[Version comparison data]
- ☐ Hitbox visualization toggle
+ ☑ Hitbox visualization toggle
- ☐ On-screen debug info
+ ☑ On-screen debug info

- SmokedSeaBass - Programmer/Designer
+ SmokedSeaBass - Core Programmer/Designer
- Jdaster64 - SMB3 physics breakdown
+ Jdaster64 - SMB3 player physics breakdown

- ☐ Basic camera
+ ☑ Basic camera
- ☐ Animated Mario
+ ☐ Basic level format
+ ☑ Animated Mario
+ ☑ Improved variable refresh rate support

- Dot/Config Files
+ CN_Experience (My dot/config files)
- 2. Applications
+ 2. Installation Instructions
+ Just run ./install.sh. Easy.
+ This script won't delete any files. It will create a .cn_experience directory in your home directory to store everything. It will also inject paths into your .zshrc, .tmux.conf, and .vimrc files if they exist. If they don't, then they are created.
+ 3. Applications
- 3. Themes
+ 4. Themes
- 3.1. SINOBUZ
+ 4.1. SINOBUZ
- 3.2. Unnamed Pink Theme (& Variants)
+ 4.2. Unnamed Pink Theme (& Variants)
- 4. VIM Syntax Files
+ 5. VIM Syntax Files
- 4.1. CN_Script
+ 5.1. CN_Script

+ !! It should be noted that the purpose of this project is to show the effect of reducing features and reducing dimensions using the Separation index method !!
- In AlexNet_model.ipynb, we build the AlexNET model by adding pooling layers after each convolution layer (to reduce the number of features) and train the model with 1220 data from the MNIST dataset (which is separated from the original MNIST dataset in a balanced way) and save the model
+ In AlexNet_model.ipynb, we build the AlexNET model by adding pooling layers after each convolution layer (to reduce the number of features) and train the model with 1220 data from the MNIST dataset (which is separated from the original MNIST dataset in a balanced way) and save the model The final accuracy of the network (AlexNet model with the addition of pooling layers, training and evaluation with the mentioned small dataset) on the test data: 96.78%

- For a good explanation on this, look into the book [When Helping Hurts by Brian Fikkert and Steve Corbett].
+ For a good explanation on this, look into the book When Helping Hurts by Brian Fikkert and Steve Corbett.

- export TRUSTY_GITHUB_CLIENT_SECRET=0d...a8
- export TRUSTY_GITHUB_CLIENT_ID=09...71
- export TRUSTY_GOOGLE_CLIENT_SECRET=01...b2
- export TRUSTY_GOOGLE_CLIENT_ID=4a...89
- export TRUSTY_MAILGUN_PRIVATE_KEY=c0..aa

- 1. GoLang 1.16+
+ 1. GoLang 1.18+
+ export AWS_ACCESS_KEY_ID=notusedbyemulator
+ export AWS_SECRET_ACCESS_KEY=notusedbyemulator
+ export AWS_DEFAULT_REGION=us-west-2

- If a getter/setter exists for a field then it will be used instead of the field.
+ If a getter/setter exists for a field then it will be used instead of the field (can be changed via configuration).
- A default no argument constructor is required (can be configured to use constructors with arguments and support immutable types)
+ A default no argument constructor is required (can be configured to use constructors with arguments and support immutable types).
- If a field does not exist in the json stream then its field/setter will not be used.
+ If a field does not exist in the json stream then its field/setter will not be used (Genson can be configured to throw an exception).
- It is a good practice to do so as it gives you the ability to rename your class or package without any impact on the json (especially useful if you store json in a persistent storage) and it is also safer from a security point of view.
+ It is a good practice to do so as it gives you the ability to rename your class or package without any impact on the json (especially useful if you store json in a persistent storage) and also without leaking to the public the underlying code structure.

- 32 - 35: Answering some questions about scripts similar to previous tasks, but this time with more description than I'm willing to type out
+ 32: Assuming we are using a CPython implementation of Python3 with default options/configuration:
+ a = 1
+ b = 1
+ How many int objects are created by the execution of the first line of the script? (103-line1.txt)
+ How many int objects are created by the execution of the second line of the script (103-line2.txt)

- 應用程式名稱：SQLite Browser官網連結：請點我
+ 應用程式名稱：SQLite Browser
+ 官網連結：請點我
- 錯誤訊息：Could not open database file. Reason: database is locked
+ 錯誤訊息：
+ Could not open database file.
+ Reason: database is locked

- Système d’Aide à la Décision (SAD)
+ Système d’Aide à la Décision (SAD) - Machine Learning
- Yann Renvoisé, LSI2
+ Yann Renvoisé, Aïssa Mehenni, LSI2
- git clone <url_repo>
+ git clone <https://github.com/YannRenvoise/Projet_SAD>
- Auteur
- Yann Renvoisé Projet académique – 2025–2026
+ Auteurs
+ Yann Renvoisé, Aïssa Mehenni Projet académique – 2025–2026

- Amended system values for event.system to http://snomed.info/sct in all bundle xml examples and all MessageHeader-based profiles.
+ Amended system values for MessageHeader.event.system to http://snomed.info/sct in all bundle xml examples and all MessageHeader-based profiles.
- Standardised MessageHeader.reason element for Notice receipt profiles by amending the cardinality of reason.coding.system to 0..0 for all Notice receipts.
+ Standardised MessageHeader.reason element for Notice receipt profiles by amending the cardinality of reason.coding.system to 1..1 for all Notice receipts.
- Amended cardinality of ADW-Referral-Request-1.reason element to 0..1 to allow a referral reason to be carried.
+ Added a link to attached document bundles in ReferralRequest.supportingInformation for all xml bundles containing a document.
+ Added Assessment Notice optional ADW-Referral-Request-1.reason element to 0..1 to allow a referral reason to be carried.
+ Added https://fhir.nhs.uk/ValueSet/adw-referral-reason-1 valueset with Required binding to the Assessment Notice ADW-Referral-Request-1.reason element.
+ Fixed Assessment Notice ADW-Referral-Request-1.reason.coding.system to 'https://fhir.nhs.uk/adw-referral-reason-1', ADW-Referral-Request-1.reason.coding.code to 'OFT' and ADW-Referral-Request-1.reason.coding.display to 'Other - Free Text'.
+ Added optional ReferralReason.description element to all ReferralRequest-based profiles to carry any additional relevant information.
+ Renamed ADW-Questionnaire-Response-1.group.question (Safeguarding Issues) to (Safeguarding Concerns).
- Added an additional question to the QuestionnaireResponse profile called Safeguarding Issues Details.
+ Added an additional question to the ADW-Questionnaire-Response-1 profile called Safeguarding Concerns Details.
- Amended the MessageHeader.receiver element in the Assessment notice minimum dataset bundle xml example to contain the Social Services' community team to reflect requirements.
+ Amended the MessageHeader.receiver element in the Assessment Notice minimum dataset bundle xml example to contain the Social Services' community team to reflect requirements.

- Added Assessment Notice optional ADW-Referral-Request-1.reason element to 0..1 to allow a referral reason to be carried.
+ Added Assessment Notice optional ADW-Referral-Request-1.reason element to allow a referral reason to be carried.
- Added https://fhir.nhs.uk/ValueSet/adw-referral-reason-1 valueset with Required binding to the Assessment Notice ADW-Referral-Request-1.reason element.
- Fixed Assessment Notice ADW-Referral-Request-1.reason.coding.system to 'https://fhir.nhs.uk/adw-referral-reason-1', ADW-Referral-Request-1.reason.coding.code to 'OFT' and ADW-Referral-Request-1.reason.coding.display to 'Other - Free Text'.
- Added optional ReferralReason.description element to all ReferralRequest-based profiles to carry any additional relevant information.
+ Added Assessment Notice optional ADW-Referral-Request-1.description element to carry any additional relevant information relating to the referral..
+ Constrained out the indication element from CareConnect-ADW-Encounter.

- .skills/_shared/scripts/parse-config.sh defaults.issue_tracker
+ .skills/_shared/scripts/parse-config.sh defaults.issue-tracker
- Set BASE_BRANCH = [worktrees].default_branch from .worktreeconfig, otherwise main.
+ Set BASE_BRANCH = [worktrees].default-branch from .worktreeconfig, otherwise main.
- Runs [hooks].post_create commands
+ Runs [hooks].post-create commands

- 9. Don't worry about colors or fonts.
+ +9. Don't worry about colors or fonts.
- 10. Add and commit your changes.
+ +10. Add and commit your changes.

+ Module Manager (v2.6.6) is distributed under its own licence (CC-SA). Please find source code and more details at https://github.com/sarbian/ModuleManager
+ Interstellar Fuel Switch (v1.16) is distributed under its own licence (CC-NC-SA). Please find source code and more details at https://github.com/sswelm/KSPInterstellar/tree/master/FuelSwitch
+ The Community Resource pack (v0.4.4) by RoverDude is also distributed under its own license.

◆ Task item: Using the records, find the number of lines in which the string "event" occurs. Reply with that number alone.

◆ Task answer: 2